Delusione

Ho visto spesso la delusione nascere come speranza irrealizzata. Pare che sia sufficiente il venir meno di un evento semplice e molto probabile, in cui per qualche motivo si era riposta anche poca speranza, per generare delusione.

Non è sempre stato così. Da bambino speravo con un’intensità che adesso non conosco più, e la mia delusione era ragionevolmente proporzionata al desiderio. Crescendo, avevo fatto mia una filosofia semplice ed efficiente: non sbilanciarsi mai, nell’inseguimento di un desiderio (per stupido che fosse) e tenerne sempre a portata di mano uno di riserva, più semplice da soddisfare. Una strategia per difendermi dai violenti desideri e dalle violente delusioni dell’infanzia.

Adesso credo di aver perso quella calma artificiale, e mi capita di provare desideri miti e delusioni sproporzionate: un brillante esempio di pessimizzazione.
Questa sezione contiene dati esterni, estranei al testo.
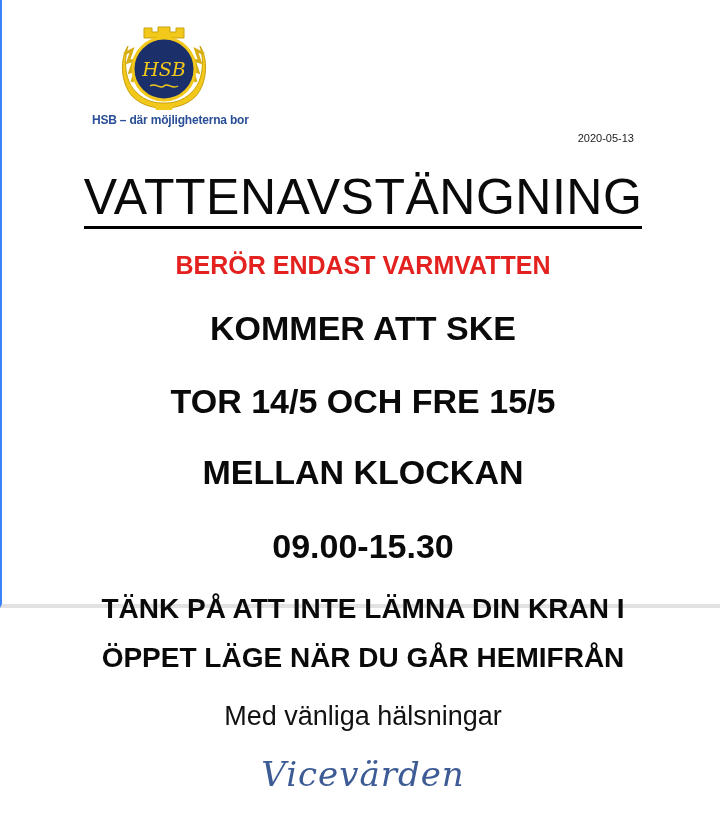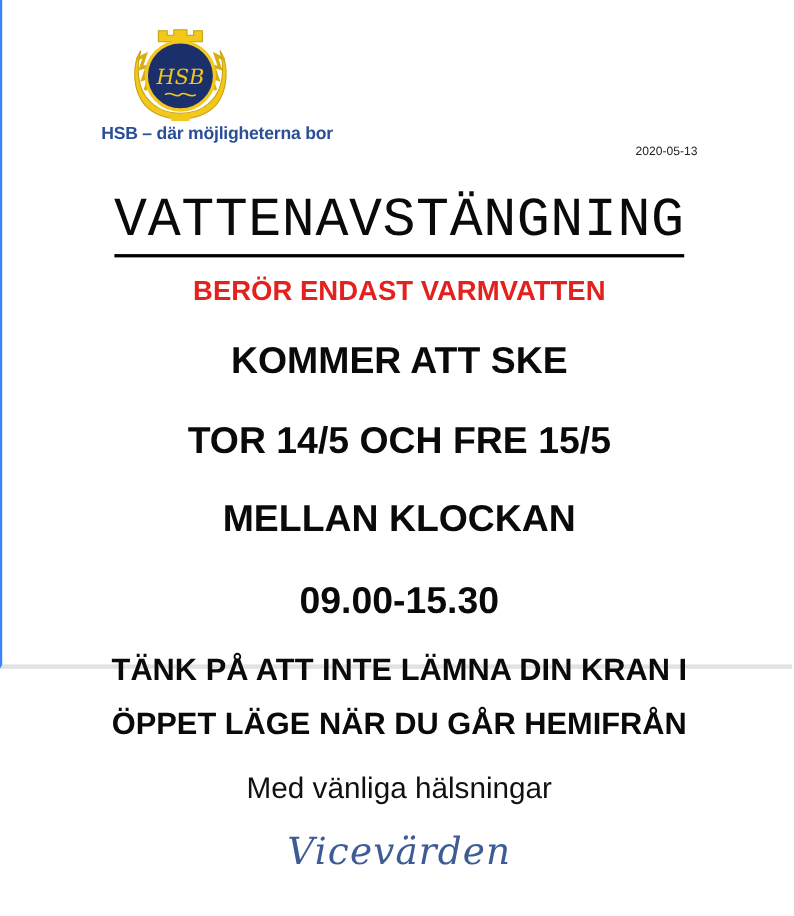--- a/index.html
+++ b/index.html
@@ -8,7 +8,7 @@
   .page { position:absolute; left:0; top:0; width:720px; height:608px; background:#fff;
           border-left:2px solid #3b82f6; border-bottom:4px solid #e2e2e2; box-sizing:border-box; }
   .logo { position:absolute; left:116px; top:24px; width:92px; height:88px; }
-  .tagline { position:absolute; left:90px; top:113px; font-size:16px; font-weight:bold; color:#2a4f96; letter-spacing:-0.2px; white-space:nowrap; }
+  .tagline { position:absolute; left:90px; top:113px; font-size:12px; font-weight:bold; color:#2a4f96; letter-spacing:-0.2px; white-space:nowrap; }
   .date { position:absolute; right:86px; top:132px; font-size:11px; color:#222; }
   .line { position:absolute; left:0; width:722px; text-align:center; white-space:nowrap; }
   .title { top:168px; font-size:50px; font-weight:normal; letter-spacing:0.5px; }

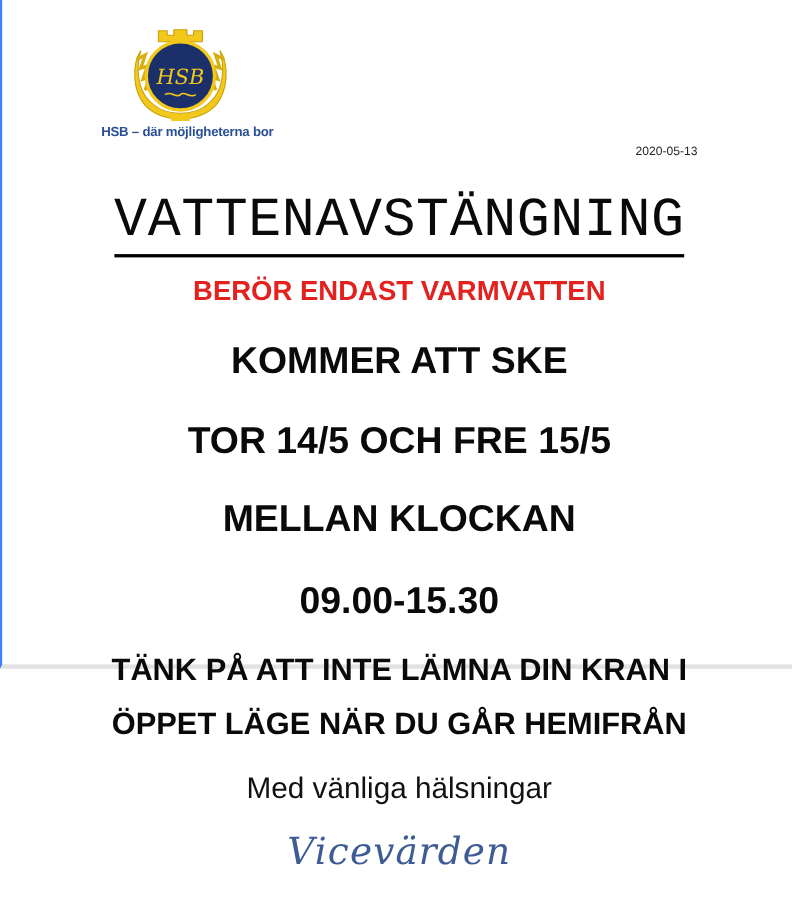--- a/index.html
+++ b/index.html
@@ -12,7 +12,7 @@
   .date { position:absolute; right:86px; top:132px; font-size:11px; color:#222; }
   .line { position:absolute; left:0; width:722px; text-align:center; white-space:nowrap; }
   .title { top:168px; font-size:50px; font-weight:normal; letter-spacing:0.5px; }
-  .title span { border-bottom:3px solid #000; padding-bottom:0px; line-height:58px; display:inline-block;font-family:Liberation Mono, monospace; }
+  .title span { border-bottom:3px solid #000; padding-bottom:0px; line-height:58px; display:inline-block; }
   .red { top:251px; font-size:25px; font-weight:bold; color:#e3211f; }
   .big { font-size:34px; font-weight:bold; }
   .l1 { top:309px; }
Ironico, considerando che ricordo di aver consigliato spesso di non vivere nel futuro: il presente è discretamente certo e controllabile, dicono, mentre il futuro, per quanto immediato, spesso non dipende da noi.
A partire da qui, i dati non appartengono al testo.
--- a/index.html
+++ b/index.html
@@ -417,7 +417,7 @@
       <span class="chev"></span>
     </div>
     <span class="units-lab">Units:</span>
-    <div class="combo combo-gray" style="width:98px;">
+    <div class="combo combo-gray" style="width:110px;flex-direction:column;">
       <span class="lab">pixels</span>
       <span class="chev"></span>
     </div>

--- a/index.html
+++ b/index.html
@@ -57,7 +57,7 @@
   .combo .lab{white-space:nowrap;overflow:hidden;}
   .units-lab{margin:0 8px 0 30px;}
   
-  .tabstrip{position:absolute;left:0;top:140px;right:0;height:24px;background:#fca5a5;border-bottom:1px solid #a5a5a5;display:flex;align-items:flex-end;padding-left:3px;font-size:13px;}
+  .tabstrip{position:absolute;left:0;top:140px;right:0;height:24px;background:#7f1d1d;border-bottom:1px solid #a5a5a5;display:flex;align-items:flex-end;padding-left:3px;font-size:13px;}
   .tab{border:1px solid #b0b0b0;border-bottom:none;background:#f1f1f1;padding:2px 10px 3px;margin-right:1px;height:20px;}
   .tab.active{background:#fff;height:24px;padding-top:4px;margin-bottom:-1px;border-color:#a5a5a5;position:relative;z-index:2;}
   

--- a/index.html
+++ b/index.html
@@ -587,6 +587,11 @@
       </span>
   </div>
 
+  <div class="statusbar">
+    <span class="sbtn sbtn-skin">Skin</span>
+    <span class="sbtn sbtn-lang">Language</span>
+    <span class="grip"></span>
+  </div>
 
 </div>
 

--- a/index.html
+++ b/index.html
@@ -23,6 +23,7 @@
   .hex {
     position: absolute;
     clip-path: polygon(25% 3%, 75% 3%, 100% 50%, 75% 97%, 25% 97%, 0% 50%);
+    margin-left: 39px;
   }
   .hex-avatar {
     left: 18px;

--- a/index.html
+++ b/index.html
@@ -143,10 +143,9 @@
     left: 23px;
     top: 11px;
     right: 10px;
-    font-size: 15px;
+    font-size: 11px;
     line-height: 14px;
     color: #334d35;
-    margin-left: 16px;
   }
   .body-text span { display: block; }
Tutto questo, unito all’etichetta di imbecille (viziato) che una parte di me mi attribuisce senza mezzi termini quando mi rammarico per una gelateria chiusa, una pioggia improvvisa o un pomeriggio che già si pregustava votato alla dea Abitudine che viene storpiato da un imprevisto (sono così rari, i pomeriggi… appena uno al giorno.)

Che ci sia bisogno di qualche delusione vera per riguadagnare il perduto senso della misura?